In her quarterly financial review, Mary noticed an unusual number of contracts at Wendy’s property going to only six of three dozen vendors on the preferred list. When she questioned Wendy, she said that since she was new to the property, she had taken Gina’s “advice about which suppliers to use.  

When Mary and Wendy confronted Gina, she denied any wrongdoing and insisted that the six companies were “on the list and, in her opinion, each was “superior. Further, Gina claimed no written rules prohibited onsite employees from making personal “recommendations to the onsite manager.

Questions:

  1. Is it unethical for Gina to make vendor recommendations?
  2. Would Gina’s actions have been acceptable if she had not engaged in a quid pro quo? 
  3. What action should Mary and Wendy take with Gina? 
  4. Is there anything the management company or owner might do to prohibit this type of behavior?

Answers:

Fortunately, the REDBOOK has guidance on this issue. In the legal article “Working with Locators: Avoiding Fraud,” TAA’s legal counsel provides generic advice (beyond dealing with locators) to help prevent employee fraud of any type.  

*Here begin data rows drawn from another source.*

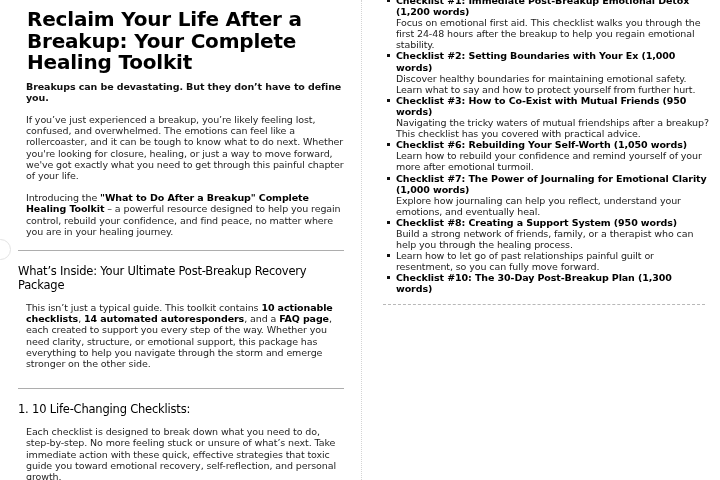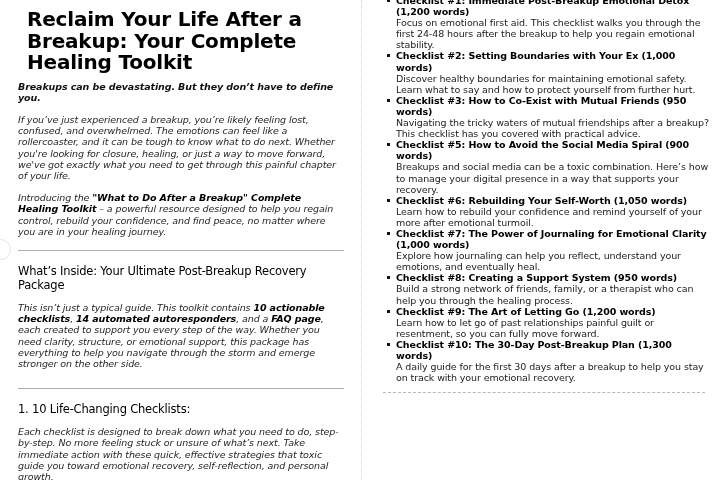--- a/index.html
+++ b/index.html
@@ -25,7 +25,7 @@
     color: #000; font-weight: bold;
     margin: 1px 0 0 9px;
   }
-  .col-left p { margin: 11px 0 0 0; font-style: italic; }
+  .col-left p { margin: 11px 0 0 8px; }
   .col-left p.lead { font-weight: bold; color: #111; margin-top: 7px; }
   .col-left p b { color: #000; }
   .rule {

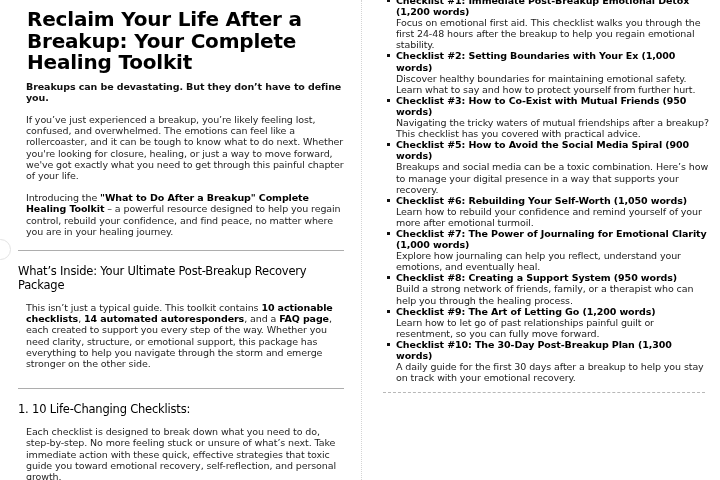--- a/index.html
+++ b/index.html
@@ -118,11 +118,6 @@
         </li>
 
 
-        <li class="checklist-item">
-          <span class="bullet-dot"></span>
-          <span class="item-title">Checklist #5: How to Avoid the Social Media Spiral (900 words)</span>
-          <span class="item-desc">Breakups and social media can be a toxic combination. Here’s how to manage your digital presence in a way that supports your recovery.</span>
-        </li>
 
         <li class="checklist-item">
           <span class="bullet-dot"></span>

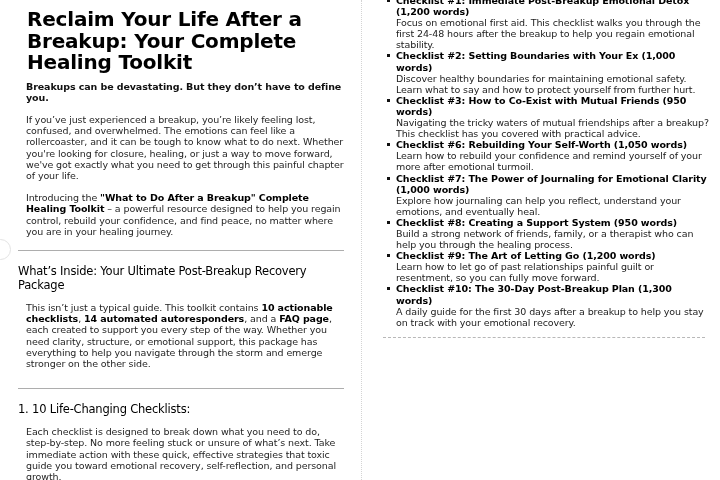--- a/index.html
+++ b/index.html
@@ -139,7 +139,6 @@
 
         <li class="checklist-item">
           <span class="bullet-dot"></span>
-          <span class="item-title">Checklist #9: The Art of Letting Go (1,200 words)</span>
           <span class="item-desc">Learn how to let go of past relationships painful guilt or resentment, so you can fully move forward.</span>
         </li>
 

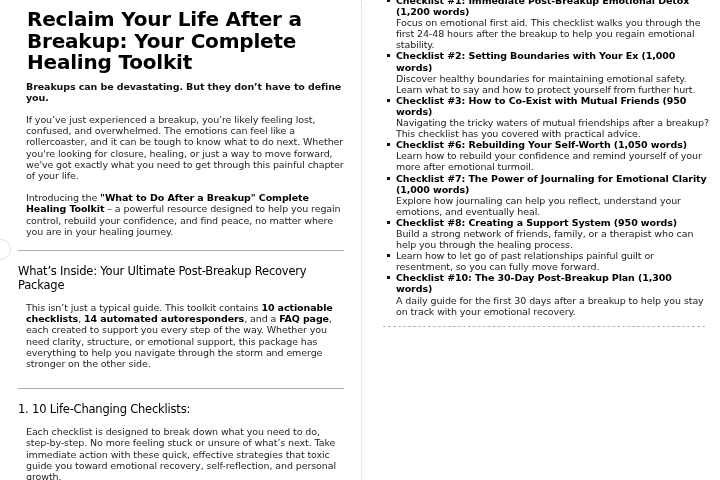--- a/index.html
+++ b/index.html
@@ -145,7 +145,6 @@
         <li class="checklist-item">
           <span class="bullet-dot"></span>
           <span class="item-title">Checklist #10: The 30-Day Post-Breakup Plan (1,300 words)</span>
-          <span class="item-desc">A daily guide for the first 30 days after a breakup to help you stay on track with your emotional recovery.</span>
         </li>
       </ul>
     <div class="dashed-rule"></div>

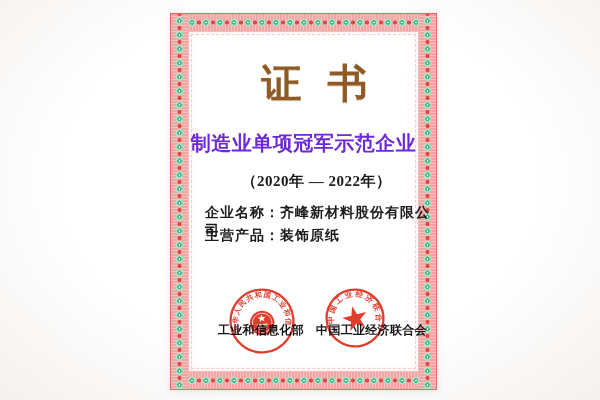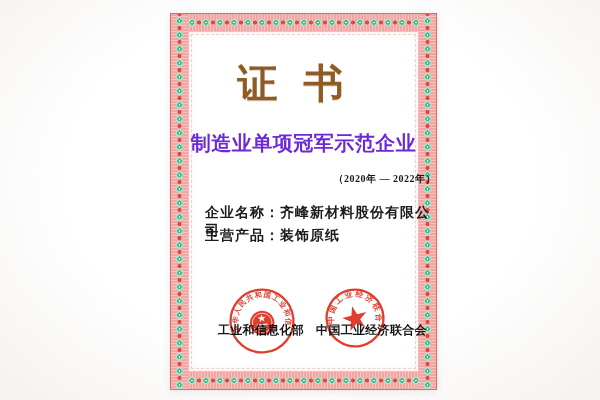--- a/index.html
+++ b/index.html
@@ -49,6 +49,7 @@
     position:absolute;left:0;top:42px;width:100%;text-align:center;
     font-size:40px;font-weight:bold;color:#8f5a24;letter-spacing:26px;
     text-shadow:0 1px 0 rgba(120,70,20,.25);
+    padding-left:24px;
   }
   .cert-heading{
     position:absolute;left:0;top:116px;width:100%;text-align:center;

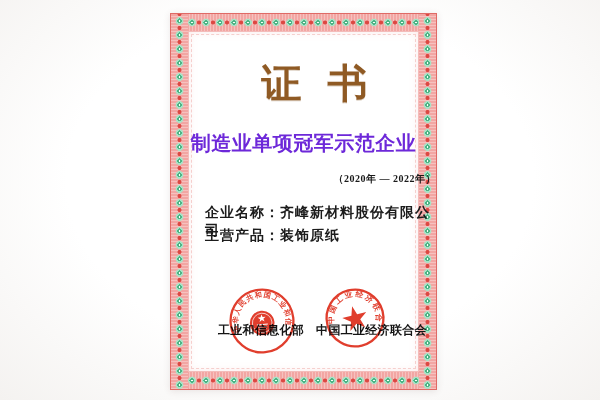--- a/index.html
+++ b/index.html
@@ -56,8 +56,8 @@
     font-size:20px;font-weight:bold;color:#6d28d9;letter-spacing:.5px;
   }
   .cert-period{
-    position:absolute;left:0;top:158px;width:100%;text-align:right;
-    font-size:10px;font-weight:bold;color:#1a1a1a;letter-spacing:.5px;
+    position:absolute;left:13px;top:158px;width:100%;text-align:center;
+    font-size:15px;font-weight:bold;color:#1a1a1a;letter-spacing:.5px;
   }
   .cert-field{
     position:absolute;left:34px;font-size:14px;font-weight:600;color:#1c1c1c;

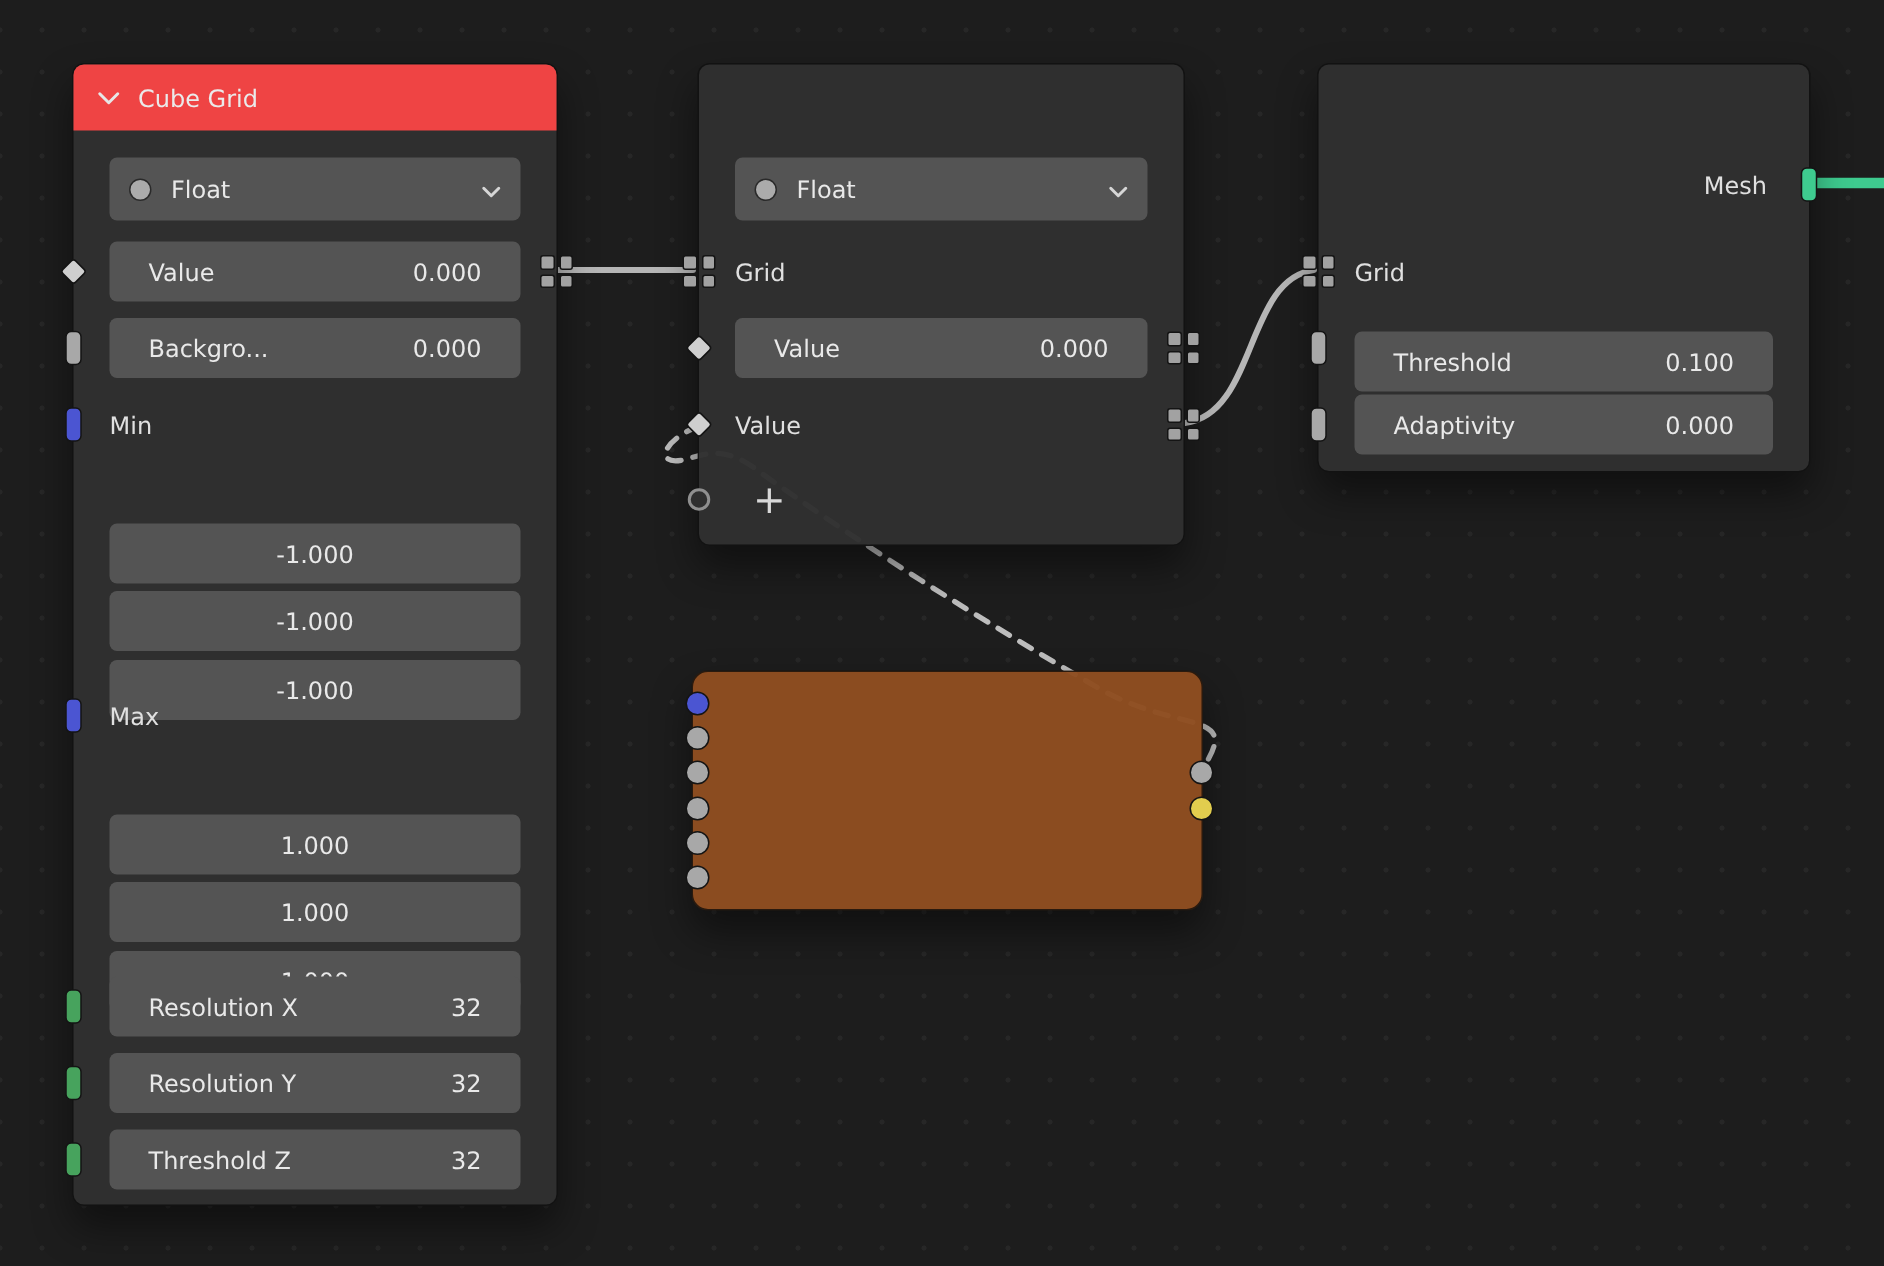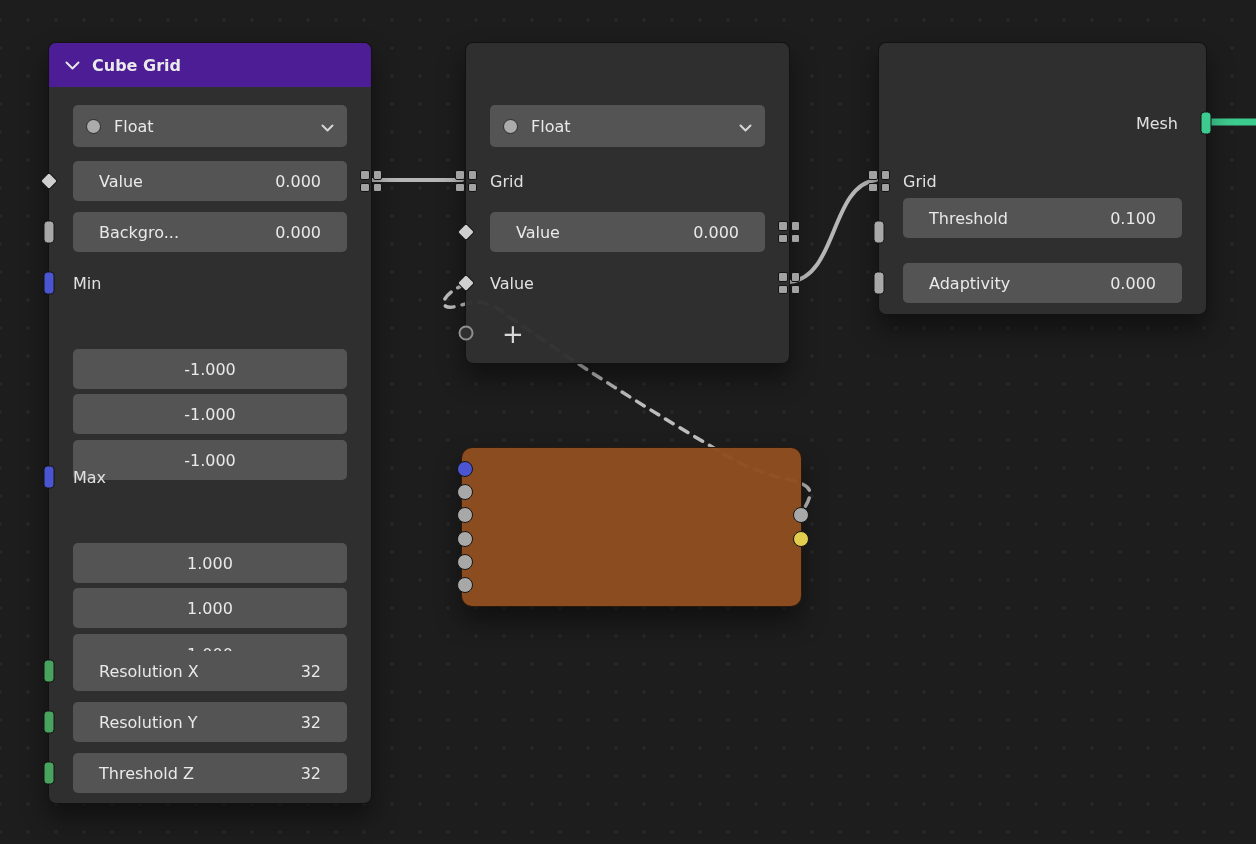--- a/index.html
+++ b/index.html
@@ -26,7 +26,7 @@
     display:flex; align-items:center; gap:12px; padding:0 16px;
     font-size:16px; color:#eaeaea; box-sizing:border-box;
   }
-  .hdr-blue  { background:#4c1d95;font-weight:bold; }
+  .hdr-blue  { background:#ef4444; }
   .hdr-green { background:#1f7a5e; }
   .node-title { white-space:nowrap; }
   .chev svg { display:block; }

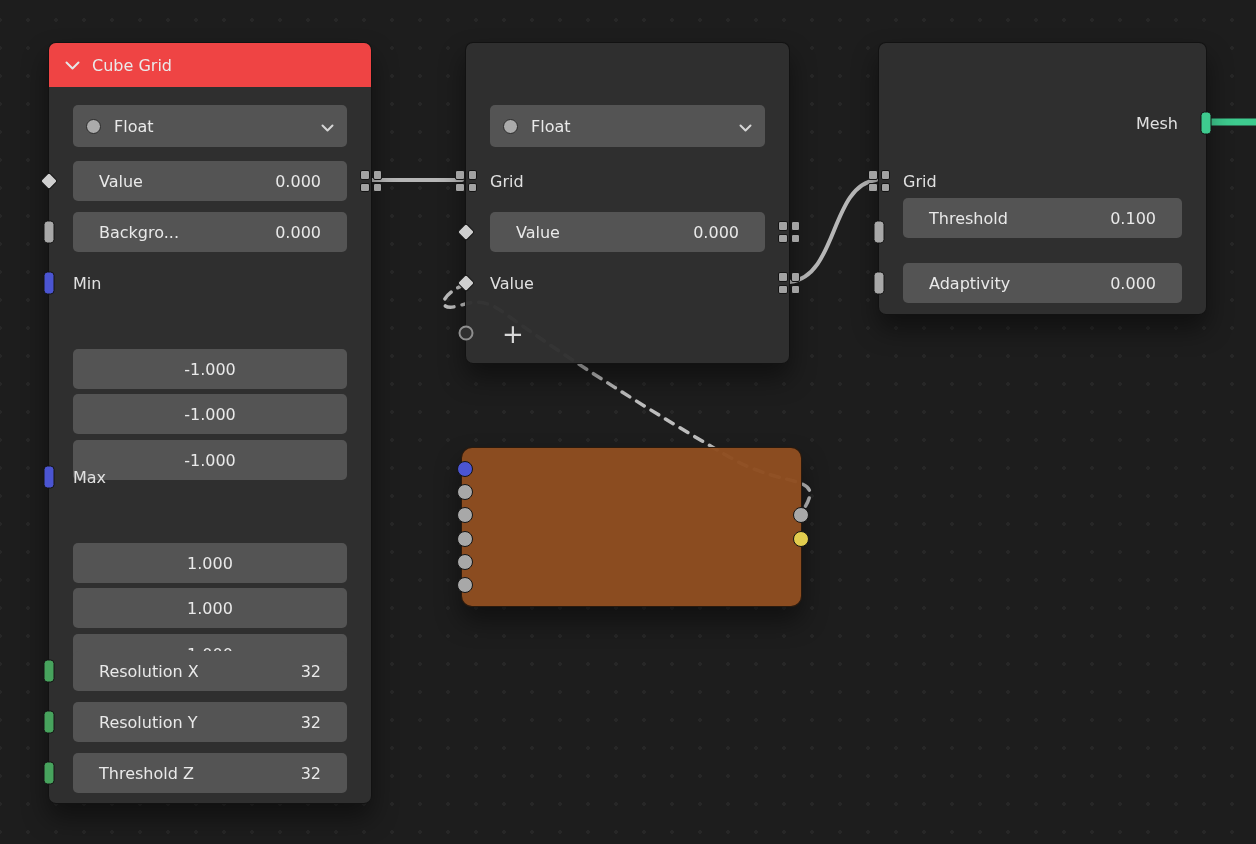--- a/index.html
+++ b/index.html
@@ -232,7 +232,7 @@
     <div class="row-label right" style="top:60px;">Mesh</div>
     <div class="row-label" style="top:118px;">Grid</div>
 
-    <div class="field" style="top:155px;">
+    <div class="field" style="top:178px;">
       <span>Threshold</span>
       <span>0.100</span>
     </div>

1) Prescreen all employees – TAA’s general counsel states that employees with a history of dishonesty are more likely to accept cash or offers of compensation or kickbacks from vendors and “steer business in their direction.

2) Review and, if necessary, update your employee policy manual – Ensure your company’s employee policy manual defines acceptable interaction between employees and suppliers. Give examples of what is allowed, such as meals and gifts of minimal value (ink pens, note pads, coffee mugs, etc.). Stipulate that other than acceptable marketing practices and bona fide association events, employees may not accept any money, gifts, or other things of value from a product or service provider. Without clear policies, it is more difficult to establish a “good cause for firing. Without clear policies, it is also more challenging to avoid the disaster of employment discrimination lawsuits.

3) Inform your supplier partners—make sure your supplier partners know your gift policies. Clearly communicate to supplier partners that you will no longer do business with their company if they engage in quid pro quo arrangements.  

4) Report any violations – Require employees to report to their supervisor any known or suspected attempts by suppliers to pay monies, provide gifts, or other considerations to them or their onsite colleagues.  

5) Training – Conduct periodic training sessions that remind your employees of their fiduciary responsibilities and remind them that they risk losing their jobs if they attempt to do anything dishonest or violate your policies. Helpful hint: Use the above scenario and questions as a basis for your training. Be sure to include supervisors along with their teams in this training. Incorporate an AMA (ask me anything) component – employees need a safe zone to ask tough questions without fear of retribution.

6) Terminate if necessary—Finally, if an employee violates any of these policies, it is grounds for immediate termination of their employment “for cause. Such violation will be noted in the employee’s permanent personnel file and reported to future employers who inquire about the employee’s performance with the company. Termination “for cause also makes an employee ineligible for unemployment benefits from the state.

Our onsite teams are superstars! They work daily to provide homes for our residents and value for our owners. FWAA has the most amazing supplier partner members. Our supplier friends work hard to earn our trust and our business. They, too, desire to operate openly and ethically. Together, all of us, from the corporate board room to the boiler room, along with our suppliers, ensure that our incredible industry thrives on honesty and integrity!   

April Royal, Birchstone Residential, is FWAA’s 2024 Treasurer and Government Affairs Committee Chair.